Recipes

Spring Vegetable Salad

  • Servings: 8
  • Difficulty: easy
  • Time:
  • Provided by:

    Ingredients Print Recipe

  • 1 lb. small new potatoes
  • 1 bunch asparagus, ends trimmed
  • 8 oz. sugar snap peas
  • 4 green onions, thinly sliced
  • 8 oz. radish, thinly sliced
  • 3 Tablespoons Dijon mustard
  • 3 Tablespoons red wine vinegar
  • 6 Tablespoons extra virgin olive oil
  • 1/2 teaspoon ground black pepper
  • 1 teaspoon salt

Directions

1. Place potatoes in a medium saucepan and cover with water. Season the water with a small amount of salt. Cook just until the potatoes are tender. This is best judged by inserting a paring knife into the potatoes; they are done when the center of the potatoes no longer offers resistance. When they are done, remove them from the water and let them cool. When cool, slice into -inch thick slices.

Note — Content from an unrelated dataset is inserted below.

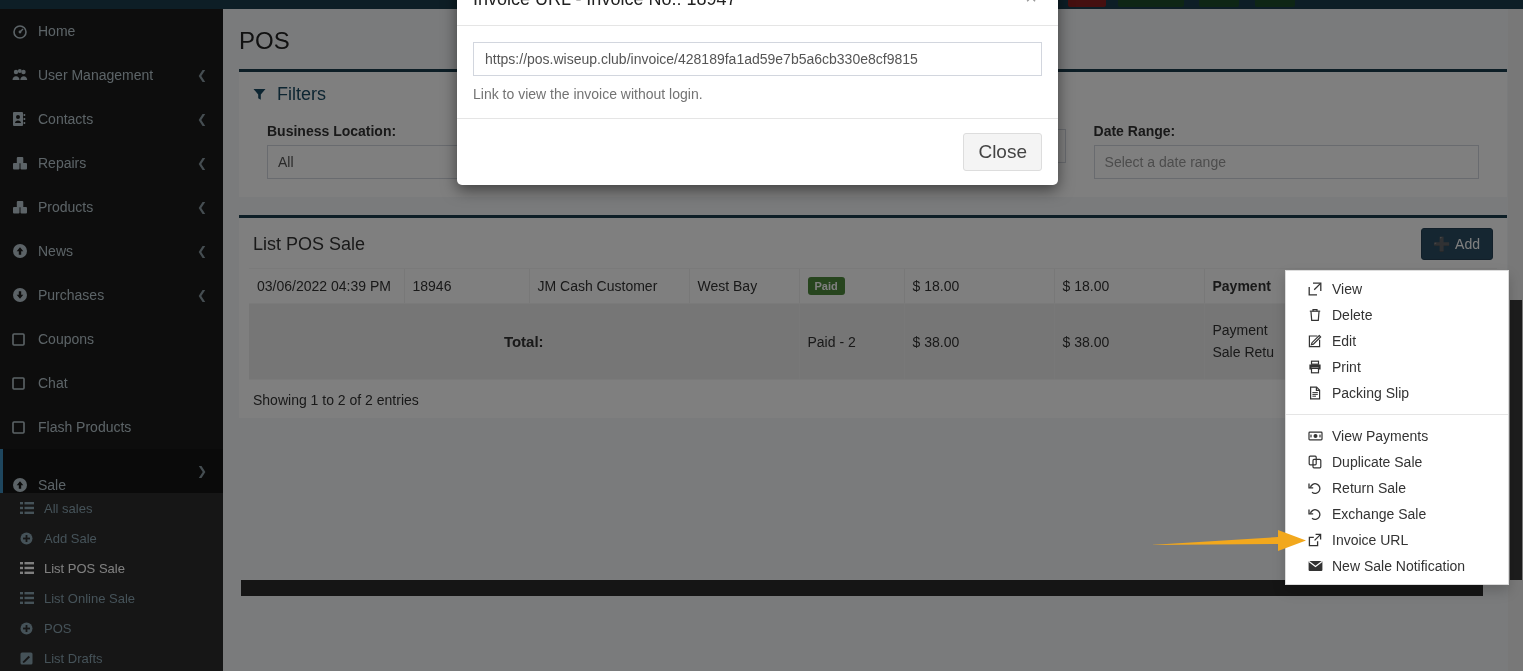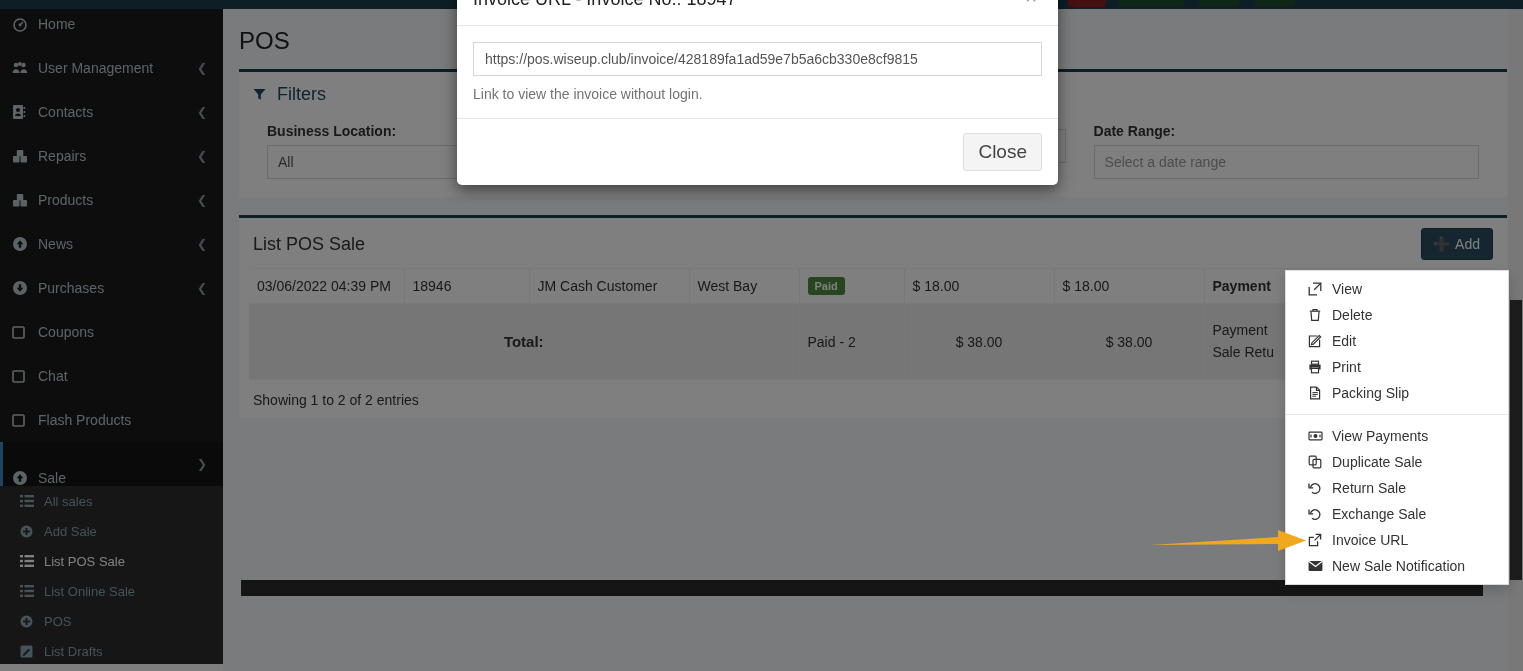"Home" .sidebar { top: 2px -> 9px }
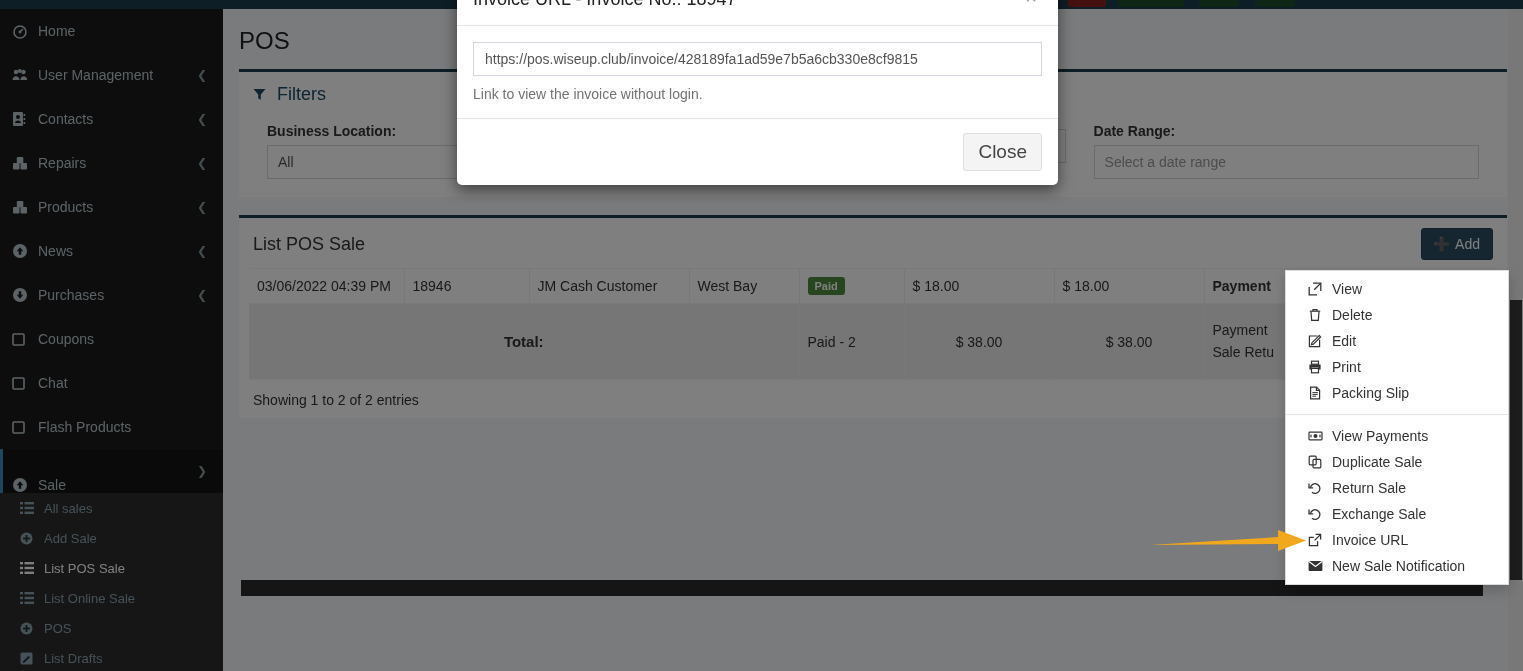"$ 38.00" table.pos tr.total-row td.num { text-align: center -> left }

2. In a large pot of boiling, well-salted water, cook asparagus spears just until they are tender. Remove from water and immediately place in ice water. When the asparagus is cold, remove from the water, cut into 2-inch pieces and reserve.

3. In the same pot of boiling water, add sugar snap peas. Cook for about 2 minutes, keeping them crunchy. Remove from the water and immediately place in ice water. When they are cold, remove from the water and cut in half. Reserve.

4. In a large bowl, combine mustard and vinegar. Drizzle in the oil while whisking constantly. Add salt and pepper.

5. Add the asparagus, sugar snap peas, potatoes, green onions, and radish to the bowl. Toss the ingredients with the vinaigrette.

6. Serve the salad within 2 hours so the colors remain vibrant. If it is going to be longer than this, simply keep the vinaigrette and other ingredients separate until you are ready to serve, at which point you can mix them together.